I think if we could have paused the movie and surveyed the group about any one aspect of the movie, we would have gotten seven different answers. Every Tolkien story is filled with adventure and mystery. Tolkien is a master of telling a story that is woven together complete with epic battles, heroes, villains, and the tense moments that have everyone on the edge of their seats.
Something stayed with me as we were leaving the theater. Timothy was the only one who had understanding of the characters that was based on the intent of the writer as we walked into the movie. He had an understanding of Gandalf as a good and powerful wizard, Bilbo as kind and good-hearted Hobbit and Thorin as the noble and courageous Dwarf King.
We have so elevated understanding that our understanding is celebrated, revered and so often the only thing we really desire. Understanding has become a god. Christians navigate this differently because understanding is not the ultimate end. Understanding is essential but not in itself sufficient.
“Understanding is essential but not in itself sufficient.”
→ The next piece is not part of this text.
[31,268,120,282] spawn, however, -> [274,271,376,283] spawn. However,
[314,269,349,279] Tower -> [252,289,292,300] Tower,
Our understanding is to be nurtured, and enlightened by the Holy Spirit so that we can have a knowledge that surpasses general understanding.
Look at Paul’s prayer for the Ephesian Christians;
Ephesians 1:17 – “… that the God of our Lord Jesus Christ, the Father of glory, may give you the Spirit of wisdom and of revelation in the knowledge of him, 18 having the eyes of your hearts enlightened, that you may know what is the hope to which he has called you, what are the riches of his glorious inheritance in the saints, 19 and what is the immeasurable greatness of his power”…
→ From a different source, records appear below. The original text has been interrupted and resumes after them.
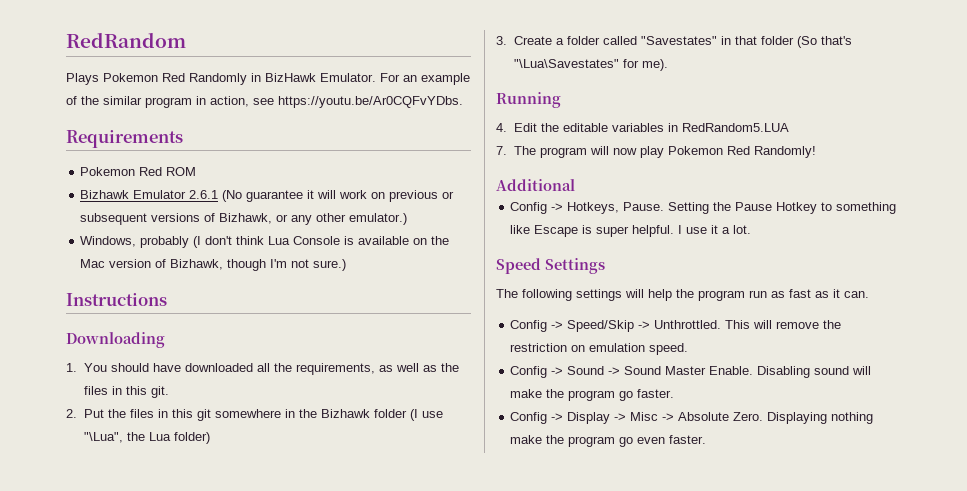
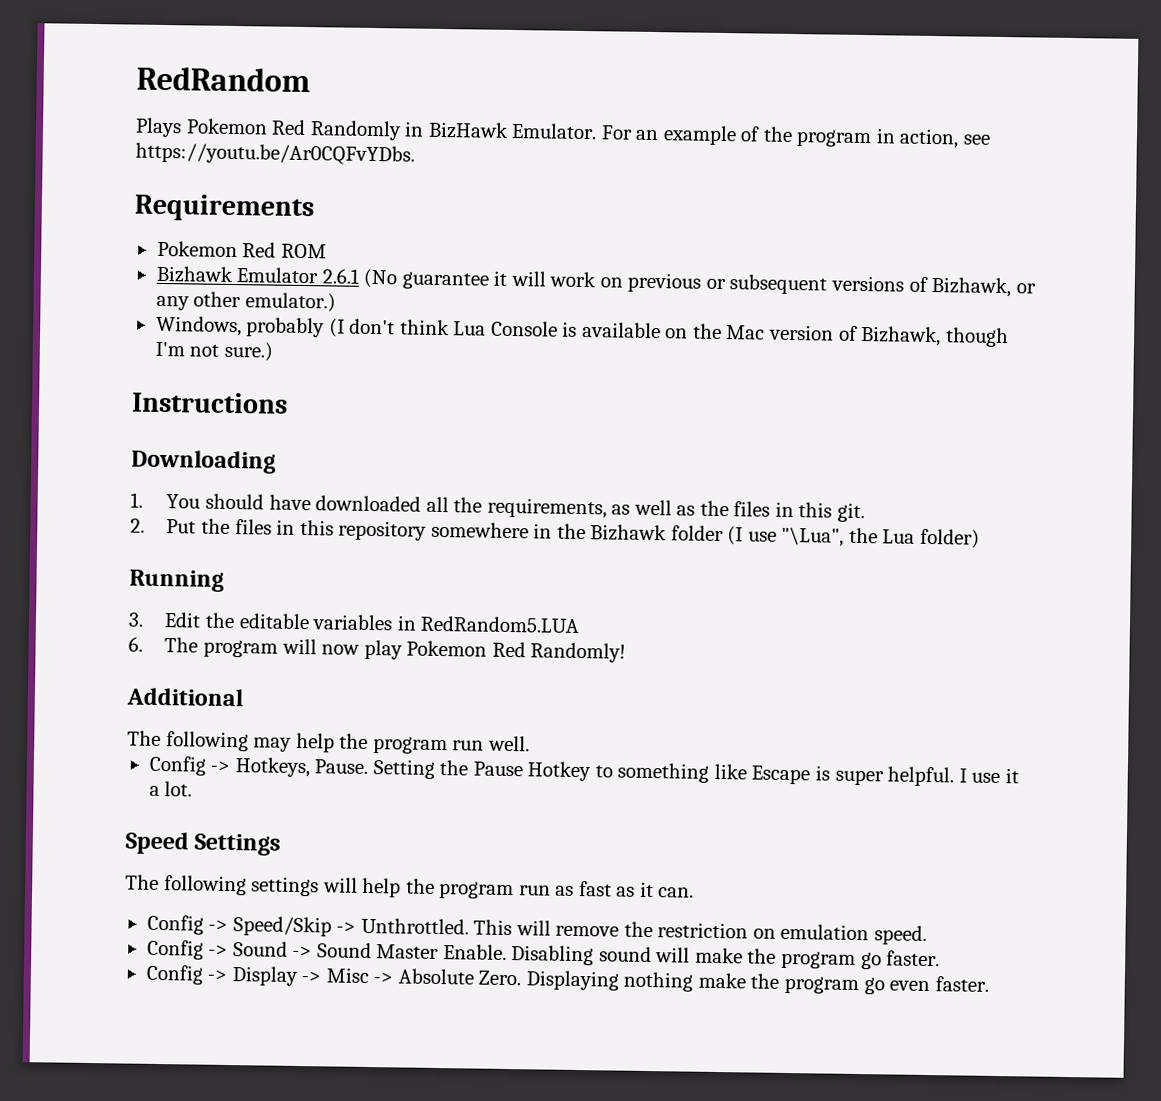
[103,96,142,105] similar -> (793, 134) none
[197,409,212,421] git -> [338,520,428,541] repository
[496,36,853,48] [514,59,669,71] // 3. Create a folder called "Savestates" in that folder (So that's "\Lua\Savestates" for me). -> (980, 538) none
[496,123,507,132] 4. -> [128,612,144,627] 3.
[496,146,507,155] 7. -> [128,636,143,652] 6.
(575, 185) none -> [127,730,530,755] // The following may help the program run well.

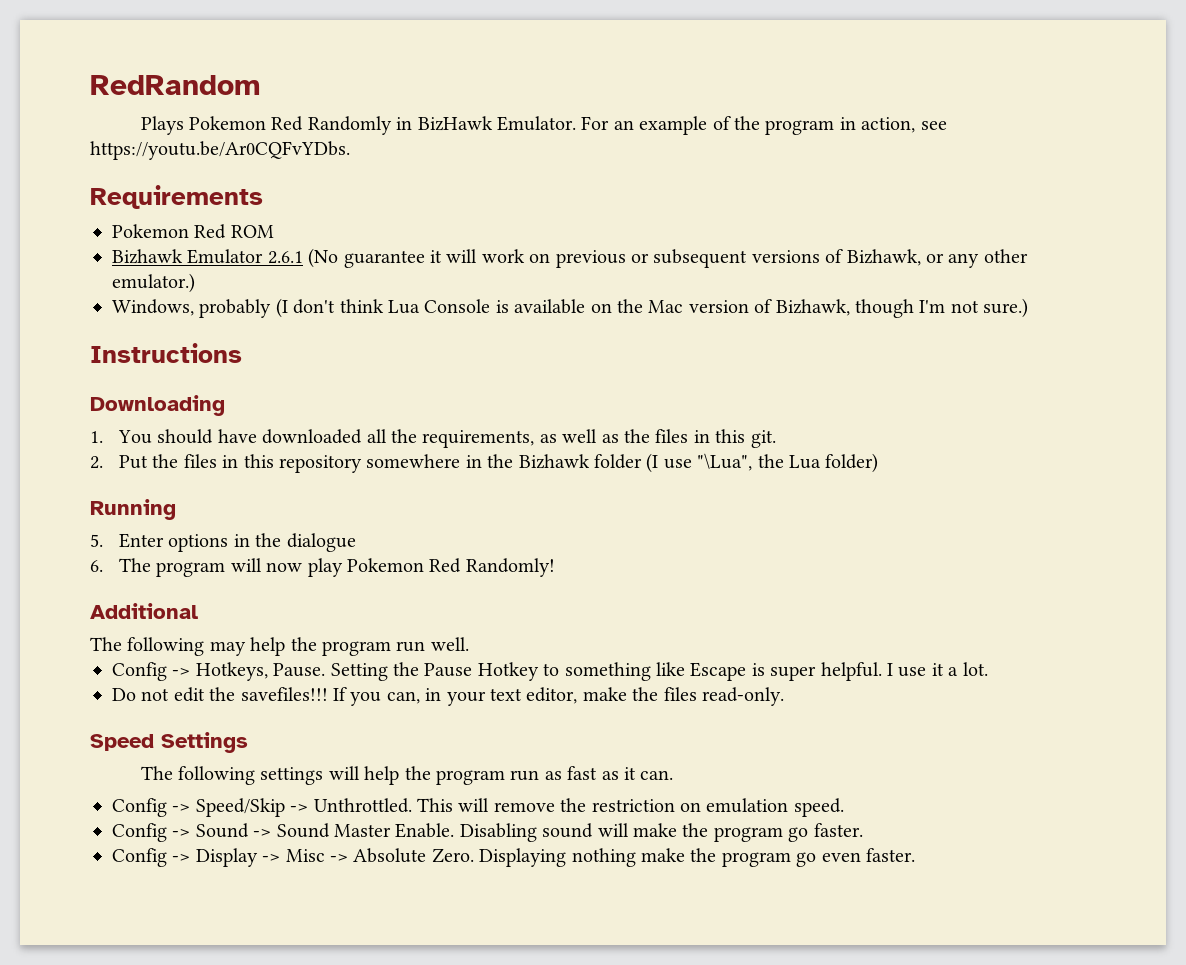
[128,612,581,633] 3. Edit the editable variables in RedRandom5.LUA -> [90,533,356,552] 5. Enter options in the dialogue
(193, 789) none -> [112,687,784,706] // Do not edit the savefiles!!! If you can, in your text editor, make the files read-only.

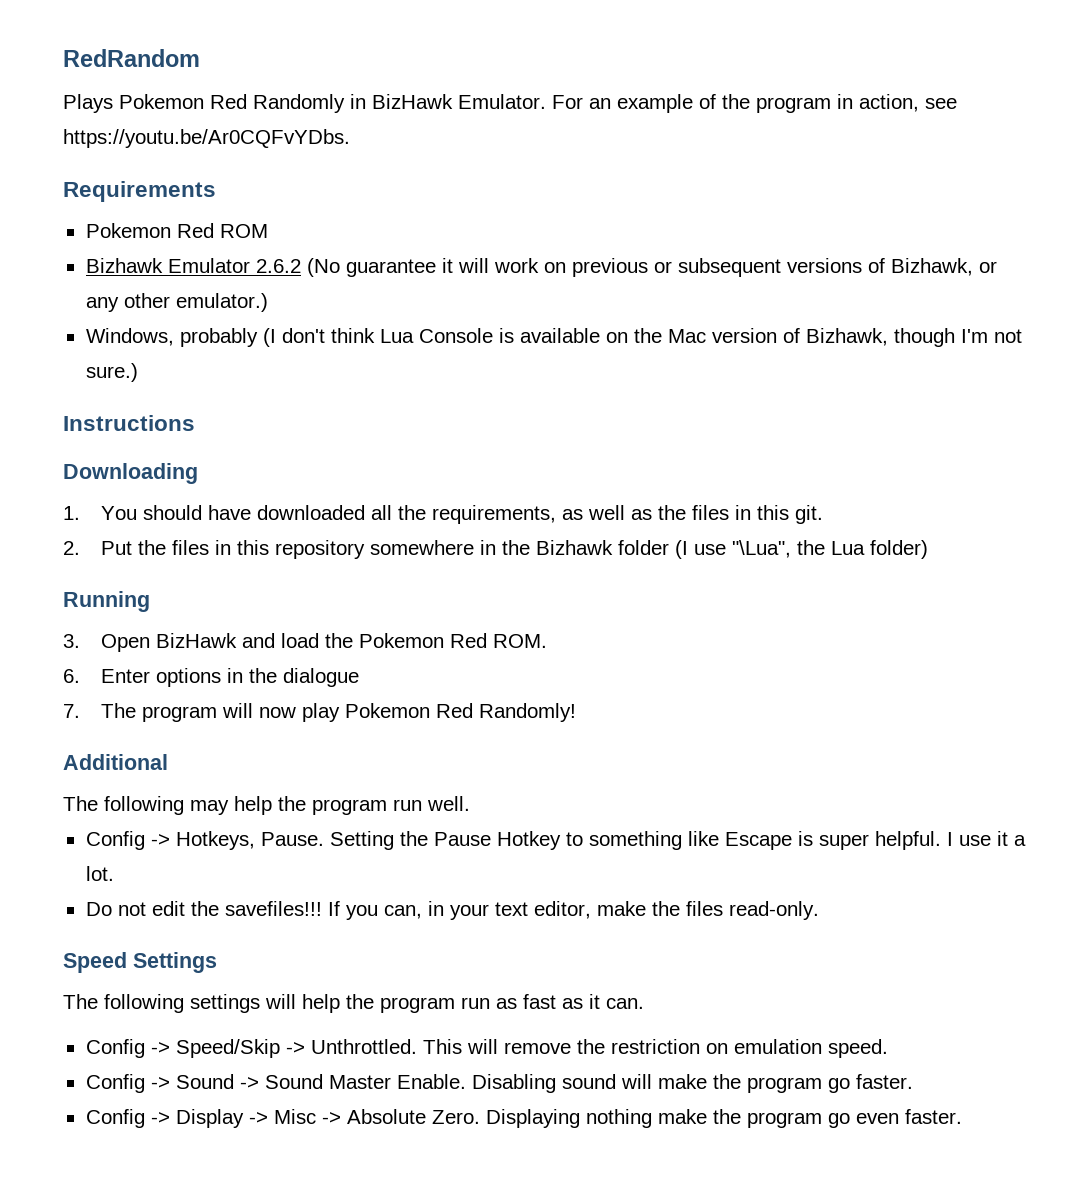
[267,251,303,264] 2.6.1 -> [255,259,301,273] 2.6.2
[90,534,103,547] 5. -> [63,633,547,652] [63,669,80,683] 3. Open BizHawk and load the Pokemon Red ROM. // 6.
[90,560,103,572] 6. -> [63,704,80,718] 7.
We commonly make things smaller in order to understand them. That may work with finite things but it will fail us when it comes to understanding God and his ways. It is only natural that we desire understanding, but it is supernatural to allow our understanding to be enlightened and developed by God. When understanding is a result of enlightened moments with God then we are developing an understanding that is genuine and based on the intent of the Author of the story! Like Timothy, I think we understand the characters and the plot when we have taken time to read the book.